Este monumento está ligado a várias crenças pagãs e lendas centenárias que têm sobrevivido a passagem do tempo.

Popularmente conhecida como “Ponte do Diabo”, esta construção está associada a uma lenda que afirmava ter sido erguida pelo diabo. Em tempos muito antigos, diz a narrativa, um criminoso em fuga, perseguido pelas autoridades, ao chegar à margem do rio Rabagão, desesperado, invocou o diabo, pedindo-lhe ajuda para transpor o rio e passar a salvo para a outra margem. Como contrapartida, o criminoso terá oferecido a própria alma ao diabo. Ora, um antigo e popular ditado afirma que, tendo oportunidade, “ o diabo pega com visco”. Aceitando o facto, o mafarrico fez aparecer uma ponte, ordenando ao criminoso que a atravessasse sem olhar para trás. Chegado à outra margem do rio, o diabo fez desaparecer a ponte, ajudando o criminoso a escapar às autoridades.
Passados alguns anos, em certo dia a morte bateu à porta do antigo criminoso, agora moribundo, anunciando-lhe: “Venho-te buscar, ó alma do diabo”. Dizendo-se arrependido, o aterrorizado homem pediu ajuda, mandando chamar um padre com fama de santo para lhe dar os últimos sacramentos e quebrar o velho pacto com o diabo. Informado da súplica, o zeloso padre, depois de meter o ritual cristão no bolso e a água benta no hissope, monta a cavalo e sai velozmente em auxílio do arrependido. No entanto, ao chegar à margem do rio constata que não havia passagem no local onde o diabo, em tempos, teria feito figurar uma ponte.
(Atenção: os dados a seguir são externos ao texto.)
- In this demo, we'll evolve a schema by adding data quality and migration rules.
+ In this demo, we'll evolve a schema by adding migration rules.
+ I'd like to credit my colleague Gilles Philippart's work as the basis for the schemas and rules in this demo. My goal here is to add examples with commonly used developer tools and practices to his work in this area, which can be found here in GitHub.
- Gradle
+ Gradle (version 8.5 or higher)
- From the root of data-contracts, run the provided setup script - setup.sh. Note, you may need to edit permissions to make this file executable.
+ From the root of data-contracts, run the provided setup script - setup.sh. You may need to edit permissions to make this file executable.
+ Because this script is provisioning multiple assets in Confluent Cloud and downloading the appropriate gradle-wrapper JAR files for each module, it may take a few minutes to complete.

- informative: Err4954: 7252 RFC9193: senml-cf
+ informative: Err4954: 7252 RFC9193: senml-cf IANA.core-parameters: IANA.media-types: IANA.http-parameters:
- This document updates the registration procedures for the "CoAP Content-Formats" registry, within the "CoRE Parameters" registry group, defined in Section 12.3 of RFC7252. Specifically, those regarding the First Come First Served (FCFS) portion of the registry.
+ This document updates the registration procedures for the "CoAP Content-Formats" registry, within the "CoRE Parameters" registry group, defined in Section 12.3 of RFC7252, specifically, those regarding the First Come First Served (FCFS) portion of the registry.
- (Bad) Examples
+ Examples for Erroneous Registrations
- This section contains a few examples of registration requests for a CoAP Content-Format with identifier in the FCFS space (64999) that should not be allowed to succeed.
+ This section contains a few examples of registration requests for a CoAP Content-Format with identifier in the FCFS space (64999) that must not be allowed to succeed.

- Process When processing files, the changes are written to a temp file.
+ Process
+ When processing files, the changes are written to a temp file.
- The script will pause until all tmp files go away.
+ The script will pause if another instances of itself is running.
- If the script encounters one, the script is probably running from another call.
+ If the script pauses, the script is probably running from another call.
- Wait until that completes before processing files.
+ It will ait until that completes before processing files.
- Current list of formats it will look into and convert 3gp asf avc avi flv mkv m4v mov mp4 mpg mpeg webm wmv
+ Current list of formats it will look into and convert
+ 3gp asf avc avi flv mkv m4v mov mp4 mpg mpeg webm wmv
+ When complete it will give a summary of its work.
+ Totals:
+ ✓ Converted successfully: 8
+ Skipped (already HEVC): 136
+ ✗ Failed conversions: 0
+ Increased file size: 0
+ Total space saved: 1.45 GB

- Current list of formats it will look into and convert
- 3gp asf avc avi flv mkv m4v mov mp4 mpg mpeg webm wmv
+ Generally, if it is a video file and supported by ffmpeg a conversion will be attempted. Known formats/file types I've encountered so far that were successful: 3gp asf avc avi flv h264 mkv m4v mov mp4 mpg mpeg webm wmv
Preocupado perante a dificuldade mas com pressa em cumprir a missão de que ia imbuído, o diligente padre, erguendo os braços ao alto e olhando para o céu escuro, pede ajuda divina e profere: “ Por Deus das águas puras do Rabagão ou pelo diabo das pedras negras, apareça aqui uma ponte de pedra”. Nisto, avista a escura silhueta do diabo na outra margem e, destemido, pergunta: “És tu, Satanás?”. Não obtendo resposta, o padre, ganhando nova coragem, sem hesitar, vocifera: “Vade retro!”. De seguida, pegando no hissope, aspergiu em direção à outra margem a água benta que trazia consigo e, quase de imediato, vê surgir uma ponte em arco assente nas enormes rochas das margens, materializando a curva formada pela água sagrada lançada sobre o rio. Ao vislumbrar tamanho feito, o humilde padre faz o sinal da cruz e pronuncia as palavras do exorcismo ao mesmo tempo que vai ouvindo os rugidos bestiais de Lúcifer. A negritude atmosférica é invadida por um enorme cheiro a enxofre que paira no ar e, nisto, o padre ouve um grande estrondo no fundo das águas do Rabagão. Mais aliviado, em direção às águas profundas, grita: “ Arrebenta tu diabo, que esta alma não é tua”.
Após agradecer o milagre, seguiu caminho e socorreu com êxito o moribundo arrependido. Desde então, a Ponte da Misarela ficou com a fama de ponte mágica, ponte do diabo ou ponte da virtude.